The two detectives questioned this last one more thoroughly. "Where'd you see him? Which way was he going? How long ago?" For answers they got "Around, down there, don't know."

"The good news is," Russell said, as Amberson turned down yet another side street, "is that he's here somewhere."

"So says one lowlife out of ten. And what's the bad news? Other than we haven't found him yet."

"Who says there's bad news?"

"There's good news, gotta be bad news."

Russell thought for a moment. "I guess the bad news is that Santos didn't kill him. Just some crackhead who thought Eddie was taking too long on 'his' phone."

Amberson gave a rueful smile. "Yeah, it would have been nice to pin this one on Santos. Murder one, killing a witness----you get the needle for that."

"Damn shame," agreed Russell. "Santos would have sung just to do twenty to life. Actually would have worked out better than if Eddie have stayed alive to give him up."

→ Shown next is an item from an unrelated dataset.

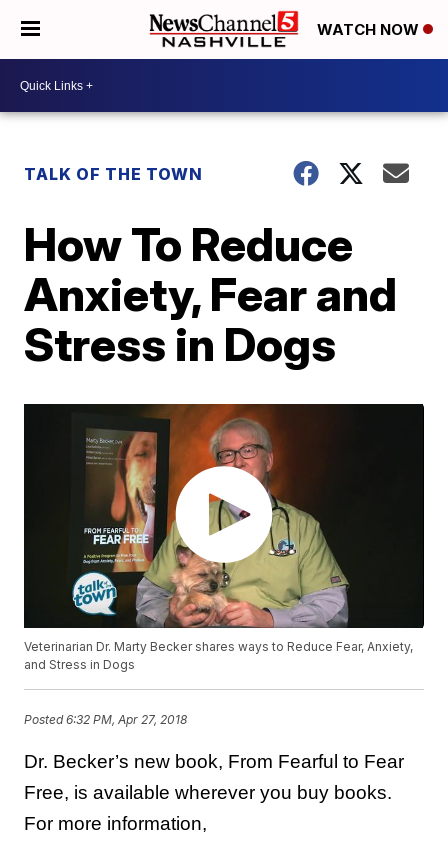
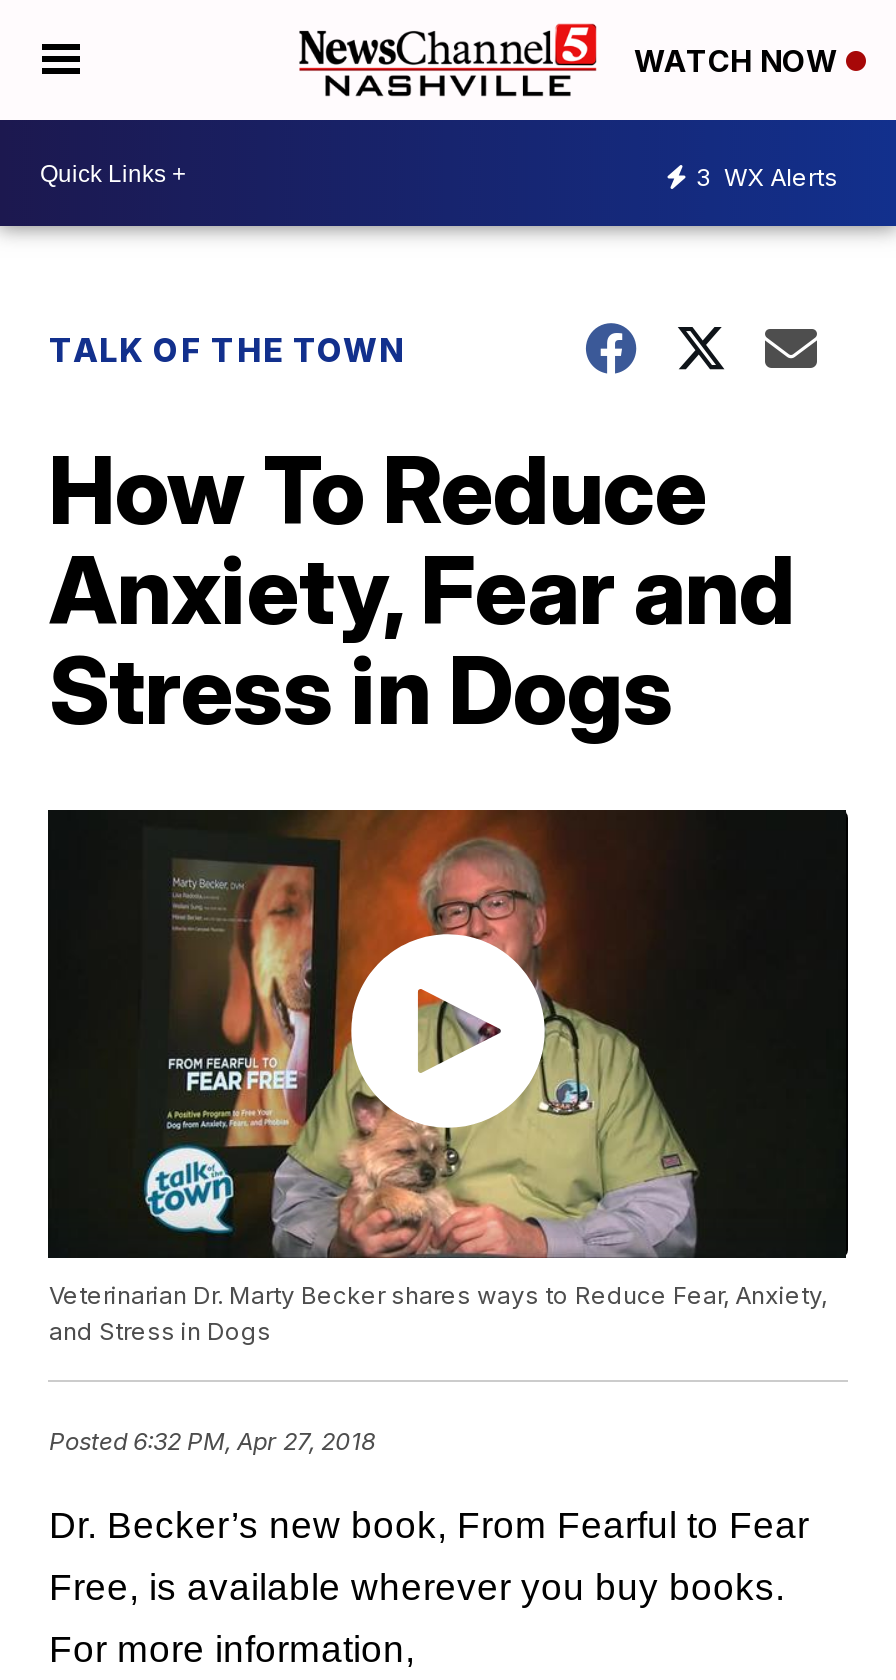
+ 3 WX Alerts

Amberson stopped the car, looked at his partner, an idea forming in his mind.

~

I got a good life, Antoine Santos told himself. Not great, but good. A decent house, plenty of food, a nice ride, women when I want them. It's not a mansion in Guilford, steak every night, a Mercedes and Playmates, but it's better than the slobs I deal with have.

Unlike his clients, the ones who bought and resold his product, Santos lived outside the drug area. His house was on the east end of Federal, close enough to the Eastern District police station that it was in a safer neighborhood than most. That's why he bought it, for the security. He also liked the idea of the police helping to keep him safe, that the same cops trying to put him away were, by their very presence, protecting him. Irony, he thought, remembering an old English lesson. It was what Miss Helens back in high school would have called irony.

And was irony, he wondered, about how it ended with that Fast Eddie guy? Word from the street was that Eddie was shopping him to the cops; that he'd worked some kind of deal to trade what he knew about the organization for cash and a ticket out. Santos was going to have the boy hit then he'd found out tonight that he wouldn't have to. Poor Eddie, guess he forgot that you didn't use the holy phone anytime St. Kevin was around. Hell, everybody knew that. Kevin thought that that phone was his direct line to God, that one day the savior would call him up and invite him to Heaven. He got very upset if anyone used it. God might call, and what if He got a busy signal? And who would have thought Kevin had a gun?